■ Provided records:
Segment Open

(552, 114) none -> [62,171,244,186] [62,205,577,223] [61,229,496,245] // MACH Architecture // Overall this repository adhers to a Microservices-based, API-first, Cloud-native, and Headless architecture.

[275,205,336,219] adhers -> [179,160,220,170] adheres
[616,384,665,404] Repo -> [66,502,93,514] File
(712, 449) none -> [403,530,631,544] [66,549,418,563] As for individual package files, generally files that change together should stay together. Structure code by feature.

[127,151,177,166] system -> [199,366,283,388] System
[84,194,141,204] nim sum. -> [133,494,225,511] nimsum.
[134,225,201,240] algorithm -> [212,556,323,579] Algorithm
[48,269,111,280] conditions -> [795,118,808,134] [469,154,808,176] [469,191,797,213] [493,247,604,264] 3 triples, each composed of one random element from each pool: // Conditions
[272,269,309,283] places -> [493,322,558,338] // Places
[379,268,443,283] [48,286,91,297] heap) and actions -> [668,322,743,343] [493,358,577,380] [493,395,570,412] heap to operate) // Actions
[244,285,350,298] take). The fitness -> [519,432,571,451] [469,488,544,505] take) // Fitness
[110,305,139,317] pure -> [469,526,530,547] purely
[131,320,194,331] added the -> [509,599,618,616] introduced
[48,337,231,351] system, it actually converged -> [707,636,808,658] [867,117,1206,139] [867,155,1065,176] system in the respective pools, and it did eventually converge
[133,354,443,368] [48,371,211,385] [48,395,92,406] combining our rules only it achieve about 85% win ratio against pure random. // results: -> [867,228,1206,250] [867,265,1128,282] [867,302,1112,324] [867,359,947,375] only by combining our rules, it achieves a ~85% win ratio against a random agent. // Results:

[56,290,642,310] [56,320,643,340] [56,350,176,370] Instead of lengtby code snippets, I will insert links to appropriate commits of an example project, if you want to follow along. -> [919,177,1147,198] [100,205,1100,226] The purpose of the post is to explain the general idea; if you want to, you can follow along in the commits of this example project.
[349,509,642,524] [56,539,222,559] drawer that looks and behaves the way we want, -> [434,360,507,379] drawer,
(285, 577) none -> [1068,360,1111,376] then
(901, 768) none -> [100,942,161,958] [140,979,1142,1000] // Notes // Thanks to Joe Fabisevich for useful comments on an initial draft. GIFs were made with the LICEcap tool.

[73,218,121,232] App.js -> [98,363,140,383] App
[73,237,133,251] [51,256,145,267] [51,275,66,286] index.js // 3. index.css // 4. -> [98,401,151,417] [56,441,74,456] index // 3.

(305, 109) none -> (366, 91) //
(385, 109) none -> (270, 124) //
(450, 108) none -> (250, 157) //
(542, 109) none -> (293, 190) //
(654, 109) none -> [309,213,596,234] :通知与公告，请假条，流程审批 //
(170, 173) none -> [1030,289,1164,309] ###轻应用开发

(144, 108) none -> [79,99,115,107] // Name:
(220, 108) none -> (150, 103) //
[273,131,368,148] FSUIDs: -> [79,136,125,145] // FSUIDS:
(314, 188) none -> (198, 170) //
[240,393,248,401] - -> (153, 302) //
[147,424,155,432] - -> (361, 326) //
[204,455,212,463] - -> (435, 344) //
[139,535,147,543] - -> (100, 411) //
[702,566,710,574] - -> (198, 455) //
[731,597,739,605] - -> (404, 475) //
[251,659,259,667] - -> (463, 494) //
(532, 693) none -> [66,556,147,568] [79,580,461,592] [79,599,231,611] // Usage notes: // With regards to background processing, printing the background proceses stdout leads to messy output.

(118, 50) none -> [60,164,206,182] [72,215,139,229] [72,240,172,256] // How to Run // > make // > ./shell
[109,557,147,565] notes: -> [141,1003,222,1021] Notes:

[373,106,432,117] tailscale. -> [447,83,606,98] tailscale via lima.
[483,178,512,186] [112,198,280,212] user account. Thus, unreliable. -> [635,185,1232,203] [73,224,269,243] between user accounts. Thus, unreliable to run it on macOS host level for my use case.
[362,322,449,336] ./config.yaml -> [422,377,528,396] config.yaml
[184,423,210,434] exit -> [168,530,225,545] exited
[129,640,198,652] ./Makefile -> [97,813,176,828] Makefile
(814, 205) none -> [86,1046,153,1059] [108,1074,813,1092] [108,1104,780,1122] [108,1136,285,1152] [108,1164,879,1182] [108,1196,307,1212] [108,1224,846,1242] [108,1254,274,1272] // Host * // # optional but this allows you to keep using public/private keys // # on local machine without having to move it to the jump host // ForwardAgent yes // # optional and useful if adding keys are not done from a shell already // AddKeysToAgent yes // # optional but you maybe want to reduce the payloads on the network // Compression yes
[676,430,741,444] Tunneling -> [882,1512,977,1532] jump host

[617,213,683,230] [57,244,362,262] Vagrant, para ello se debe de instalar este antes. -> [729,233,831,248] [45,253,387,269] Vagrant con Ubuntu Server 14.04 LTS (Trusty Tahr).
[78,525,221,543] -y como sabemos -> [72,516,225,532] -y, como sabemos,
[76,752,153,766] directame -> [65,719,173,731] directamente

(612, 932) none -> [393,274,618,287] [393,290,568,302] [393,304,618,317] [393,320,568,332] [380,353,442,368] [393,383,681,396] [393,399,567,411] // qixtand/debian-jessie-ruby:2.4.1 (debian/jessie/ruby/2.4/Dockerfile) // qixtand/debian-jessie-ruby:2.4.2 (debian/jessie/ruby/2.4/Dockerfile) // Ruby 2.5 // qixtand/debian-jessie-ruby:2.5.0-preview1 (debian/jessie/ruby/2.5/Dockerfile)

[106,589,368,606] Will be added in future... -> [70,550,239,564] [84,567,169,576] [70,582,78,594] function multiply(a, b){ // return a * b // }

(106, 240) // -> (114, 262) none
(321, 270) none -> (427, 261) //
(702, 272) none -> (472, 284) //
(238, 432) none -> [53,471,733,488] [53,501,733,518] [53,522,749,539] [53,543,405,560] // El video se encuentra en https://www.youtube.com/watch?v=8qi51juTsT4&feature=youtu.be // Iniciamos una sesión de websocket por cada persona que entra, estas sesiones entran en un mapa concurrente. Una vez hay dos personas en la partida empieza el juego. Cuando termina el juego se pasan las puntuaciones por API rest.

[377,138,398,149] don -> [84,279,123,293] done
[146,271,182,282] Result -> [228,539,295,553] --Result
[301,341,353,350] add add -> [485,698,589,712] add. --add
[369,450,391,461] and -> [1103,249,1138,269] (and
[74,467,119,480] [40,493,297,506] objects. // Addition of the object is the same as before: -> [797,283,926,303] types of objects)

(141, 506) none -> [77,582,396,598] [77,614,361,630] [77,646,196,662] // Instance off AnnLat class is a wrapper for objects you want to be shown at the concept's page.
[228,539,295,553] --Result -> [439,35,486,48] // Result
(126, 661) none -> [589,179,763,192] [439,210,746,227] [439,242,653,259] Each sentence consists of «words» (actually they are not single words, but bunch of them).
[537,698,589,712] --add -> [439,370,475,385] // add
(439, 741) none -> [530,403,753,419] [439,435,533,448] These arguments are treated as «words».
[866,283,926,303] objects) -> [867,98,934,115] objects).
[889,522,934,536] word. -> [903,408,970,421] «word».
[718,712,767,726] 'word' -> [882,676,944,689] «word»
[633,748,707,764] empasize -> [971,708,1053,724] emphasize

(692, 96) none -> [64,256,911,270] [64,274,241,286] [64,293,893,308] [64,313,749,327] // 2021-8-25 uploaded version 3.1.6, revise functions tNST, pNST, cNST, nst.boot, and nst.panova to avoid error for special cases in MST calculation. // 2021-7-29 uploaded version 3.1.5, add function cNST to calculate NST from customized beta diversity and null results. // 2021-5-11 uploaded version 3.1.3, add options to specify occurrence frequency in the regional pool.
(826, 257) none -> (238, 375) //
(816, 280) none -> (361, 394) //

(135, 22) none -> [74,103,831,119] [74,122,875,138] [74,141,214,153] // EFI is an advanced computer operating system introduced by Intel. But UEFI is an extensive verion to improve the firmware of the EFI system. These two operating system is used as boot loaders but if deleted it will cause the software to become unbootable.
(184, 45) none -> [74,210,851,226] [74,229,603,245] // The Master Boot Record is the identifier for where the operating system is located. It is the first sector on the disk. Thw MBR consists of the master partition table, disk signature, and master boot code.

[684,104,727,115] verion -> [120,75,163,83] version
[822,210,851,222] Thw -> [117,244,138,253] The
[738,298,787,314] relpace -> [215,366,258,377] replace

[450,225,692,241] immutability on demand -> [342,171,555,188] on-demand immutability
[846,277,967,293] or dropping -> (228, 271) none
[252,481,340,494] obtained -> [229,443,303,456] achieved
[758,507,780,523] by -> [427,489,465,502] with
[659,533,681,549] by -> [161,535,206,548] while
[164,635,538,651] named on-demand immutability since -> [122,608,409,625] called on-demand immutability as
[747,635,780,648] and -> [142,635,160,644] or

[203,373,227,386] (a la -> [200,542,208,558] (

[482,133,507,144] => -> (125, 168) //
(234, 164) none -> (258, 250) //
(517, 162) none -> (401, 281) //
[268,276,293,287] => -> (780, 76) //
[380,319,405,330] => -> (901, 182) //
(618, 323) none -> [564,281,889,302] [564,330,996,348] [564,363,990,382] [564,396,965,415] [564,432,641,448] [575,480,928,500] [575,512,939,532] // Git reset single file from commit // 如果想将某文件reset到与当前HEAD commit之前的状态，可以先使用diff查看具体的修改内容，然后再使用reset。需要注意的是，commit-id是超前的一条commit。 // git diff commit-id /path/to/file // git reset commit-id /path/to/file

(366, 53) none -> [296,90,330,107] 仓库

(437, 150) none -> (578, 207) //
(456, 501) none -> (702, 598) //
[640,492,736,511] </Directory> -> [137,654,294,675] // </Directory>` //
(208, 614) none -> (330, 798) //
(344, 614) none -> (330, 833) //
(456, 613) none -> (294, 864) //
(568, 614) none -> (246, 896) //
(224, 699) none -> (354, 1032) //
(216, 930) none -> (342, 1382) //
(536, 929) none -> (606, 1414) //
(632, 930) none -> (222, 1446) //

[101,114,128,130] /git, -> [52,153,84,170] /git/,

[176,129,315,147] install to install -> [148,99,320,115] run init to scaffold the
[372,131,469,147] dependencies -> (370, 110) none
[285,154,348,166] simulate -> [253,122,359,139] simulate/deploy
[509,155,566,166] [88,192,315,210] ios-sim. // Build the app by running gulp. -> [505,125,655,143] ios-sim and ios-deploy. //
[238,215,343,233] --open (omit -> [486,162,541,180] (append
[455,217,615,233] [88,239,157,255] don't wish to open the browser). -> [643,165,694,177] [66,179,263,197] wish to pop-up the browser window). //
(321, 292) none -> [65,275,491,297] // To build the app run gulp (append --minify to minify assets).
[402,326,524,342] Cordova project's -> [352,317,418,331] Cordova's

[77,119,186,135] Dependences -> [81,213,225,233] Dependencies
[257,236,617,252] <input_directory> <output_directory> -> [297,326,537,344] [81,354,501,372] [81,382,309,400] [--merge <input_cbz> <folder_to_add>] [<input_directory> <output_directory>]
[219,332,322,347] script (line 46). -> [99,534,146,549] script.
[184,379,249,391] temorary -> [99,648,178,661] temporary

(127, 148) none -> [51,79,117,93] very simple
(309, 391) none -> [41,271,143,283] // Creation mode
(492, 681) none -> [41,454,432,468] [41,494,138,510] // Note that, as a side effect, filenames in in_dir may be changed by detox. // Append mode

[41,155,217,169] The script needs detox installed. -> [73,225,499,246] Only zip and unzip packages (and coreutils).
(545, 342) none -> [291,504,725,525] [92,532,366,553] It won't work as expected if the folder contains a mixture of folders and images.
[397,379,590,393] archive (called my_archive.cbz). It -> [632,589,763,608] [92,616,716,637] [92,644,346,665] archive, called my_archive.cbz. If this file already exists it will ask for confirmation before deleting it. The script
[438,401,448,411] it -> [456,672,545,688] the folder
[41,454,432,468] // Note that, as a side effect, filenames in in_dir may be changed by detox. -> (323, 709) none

Segment Closed

■ What to do: In the entries above, find the line with "[139,535,147,543] - -> (100, 411) //" and the line with "[362,322,449,336] ./config.yaml ->", then restate word for word both of them and every line between, with nothing more.

■ Answer to this problem:
[139,535,147,543] - -> (100, 411) //
[702,566,710,574] - -> (198, 455) //
[731,597,739,605] - -> (404, 475) //
[251,659,259,667] - -> (463, 494) //
(532, 693) none -> [66,556,147,568] [79,580,461,592] [79,599,231,611] // Usage notes: // With regards to background processing, printing the background proceses stdout leads to messy output.

(118, 50) none -> [60,164,206,182] [72,215,139,229] [72,240,172,256] // How to Run // > make // > ./shell
[109,557,147,565] notes: -> [141,1003,222,1021] Notes:

[373,106,432,117] tailscale. -> [447,83,606,98] tailscale via lima.
[483,178,512,186] [112,198,280,212] user account. Thus, unreliable. -> [635,185,1232,203] [73,224,269,243] between user accounts. Thus, unreliable to run it on macOS host level for my use case.
[362,322,449,336] ./config.yaml -> [422,377,528,396] config.yaml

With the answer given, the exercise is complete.